TASK GOAL: Each record below is to be copied exactly; the pictures are to be omitted.

Extracted records:

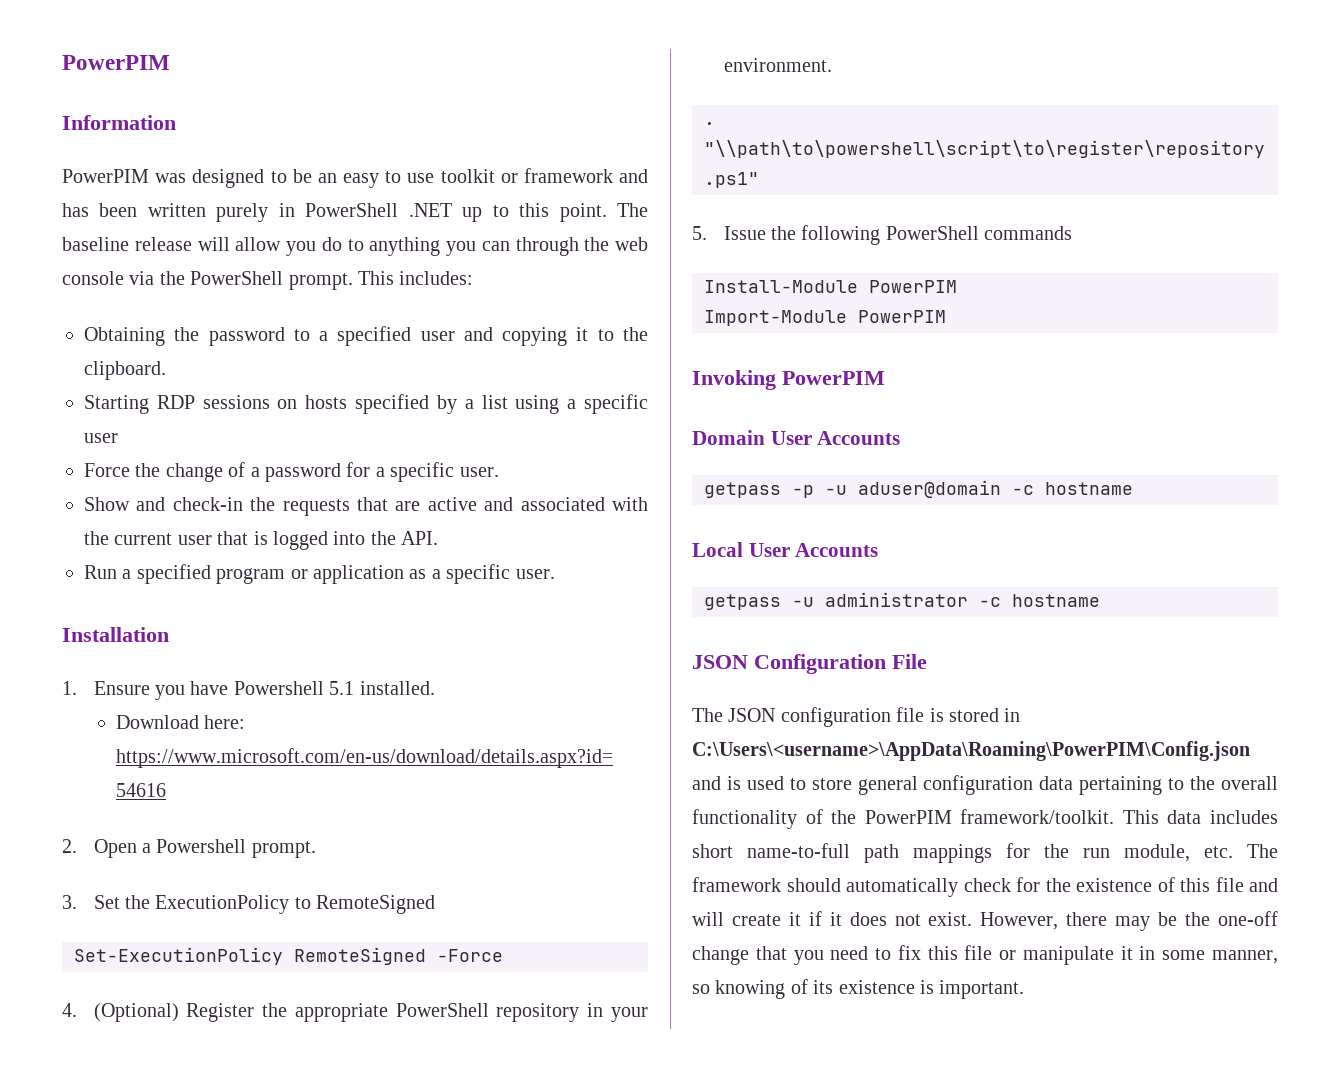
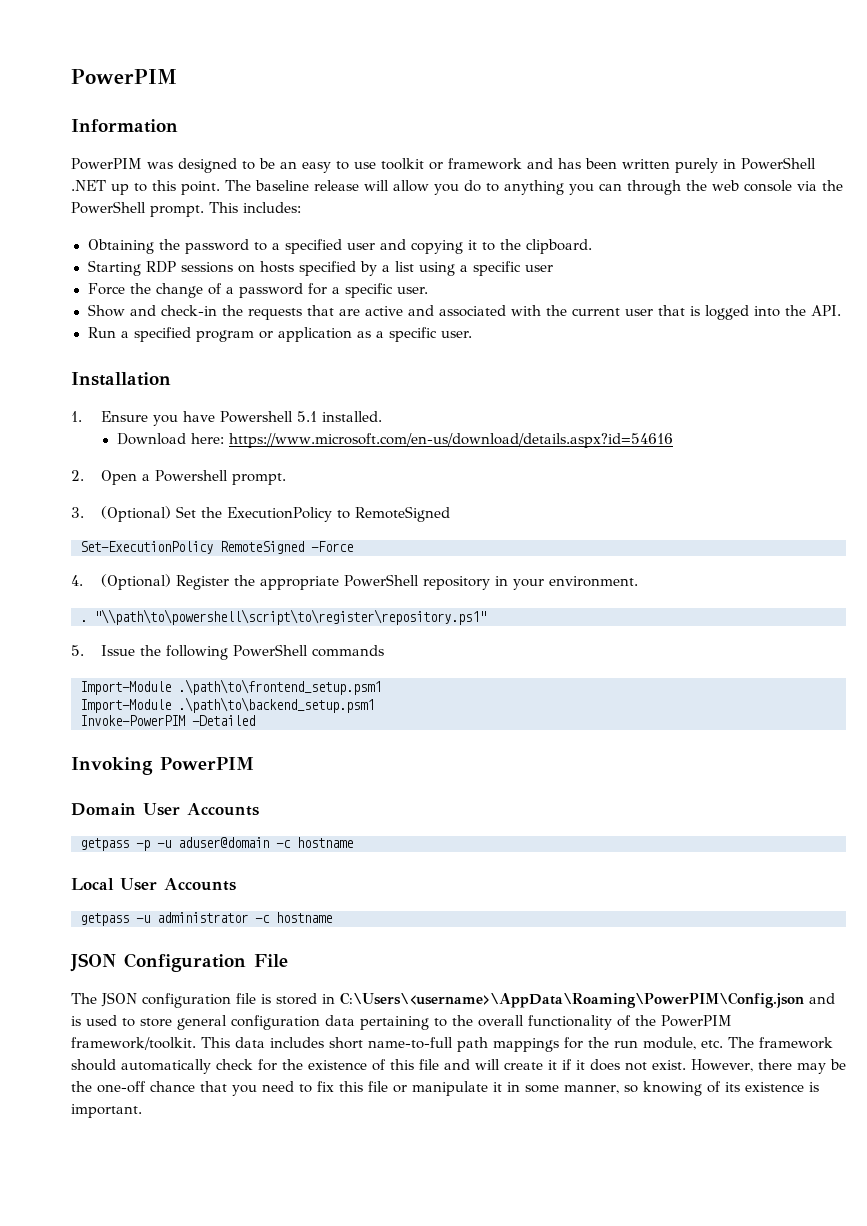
- 3. Set the ExecutionPolicy to RemoteSigned
+ 3. (Optional) Set the ExecutionPolicy to RemoteSigned
- Install-Module PowerPIM
- Import-Module PowerPIM
+ Import-Module .\path\to\frontend_setup.psm1
+ Import-Module .\path\to\backend_setup.psm1
+ Invoke-PowerPIM -Detailed
- However, there may be the one-off change that you need to fix this file or manipulate it in some manner, so knowing of its existence is important.
+ However, there may be the one-off chance that you need to fix this file or manipulate it in some manner, so knowing of its existence is important.

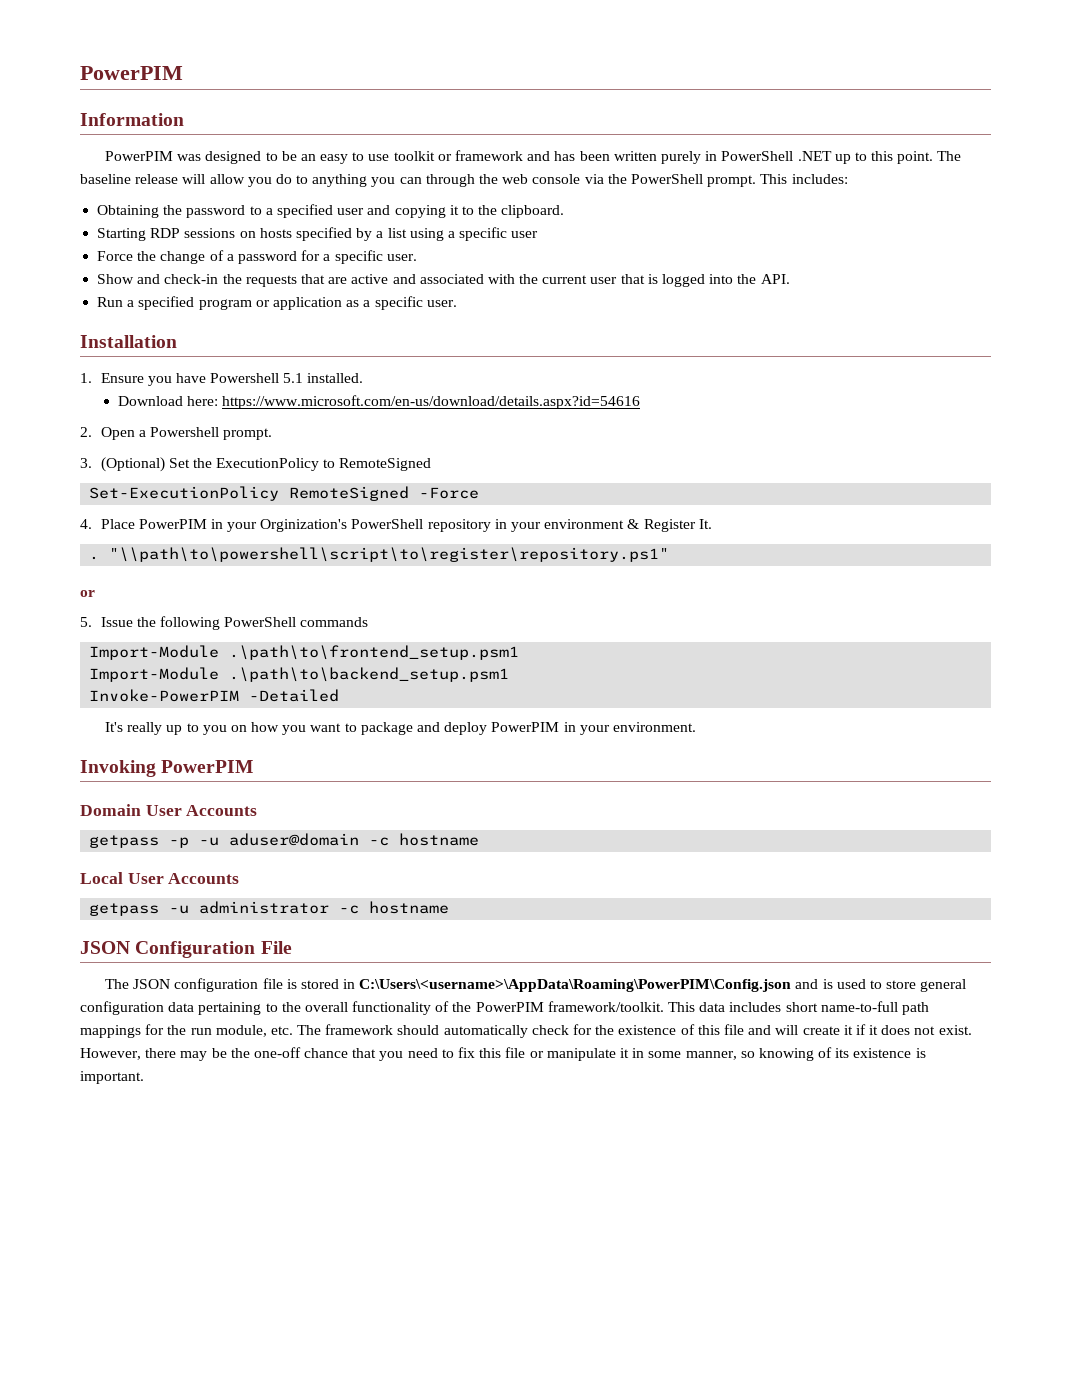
- 4. (Optional) Register the appropriate PowerShell repository in your environment.
+ 4. Place PowerPIM in your Orginization's PowerShell repository in your environment & Register It.
  "\\path\to\powershell\script\to\register\repository.ps1"
+ or
+ It's really up to you on how you want to package and deploy PowerPIM in your environment.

TASK OUTPUT:
- 3. Set the ExecutionPolicy to RemoteSigned
+ 3. (Optional) Set the ExecutionPolicy to RemoteSigned
- Install-Module PowerPIM
- Import-Module PowerPIM
+ Import-Module .\path\to\frontend_setup.psm1
+ Import-Module .\path\to\backend_setup.psm1
+ Invoke-PowerPIM -Detailed
- However, there may be the one-off change that you need to fix this file or manipulate it in some manner, so knowing of its existence is important.
+ However, there may be the one-off chance that you need to fix this file or manipulate it in some manner, so knowing of its existence is important.

- 4. (Optional) Register the appropriate PowerShell repository in your environment.
+ 4. Place PowerPIM in your Orginization's PowerShell repository in your environment & Register It.
  "\\path\to\powershell\script\to\register\repository.ps1"
+ or
+ It's really up to you on how you want to package and deploy PowerPIM in your environment.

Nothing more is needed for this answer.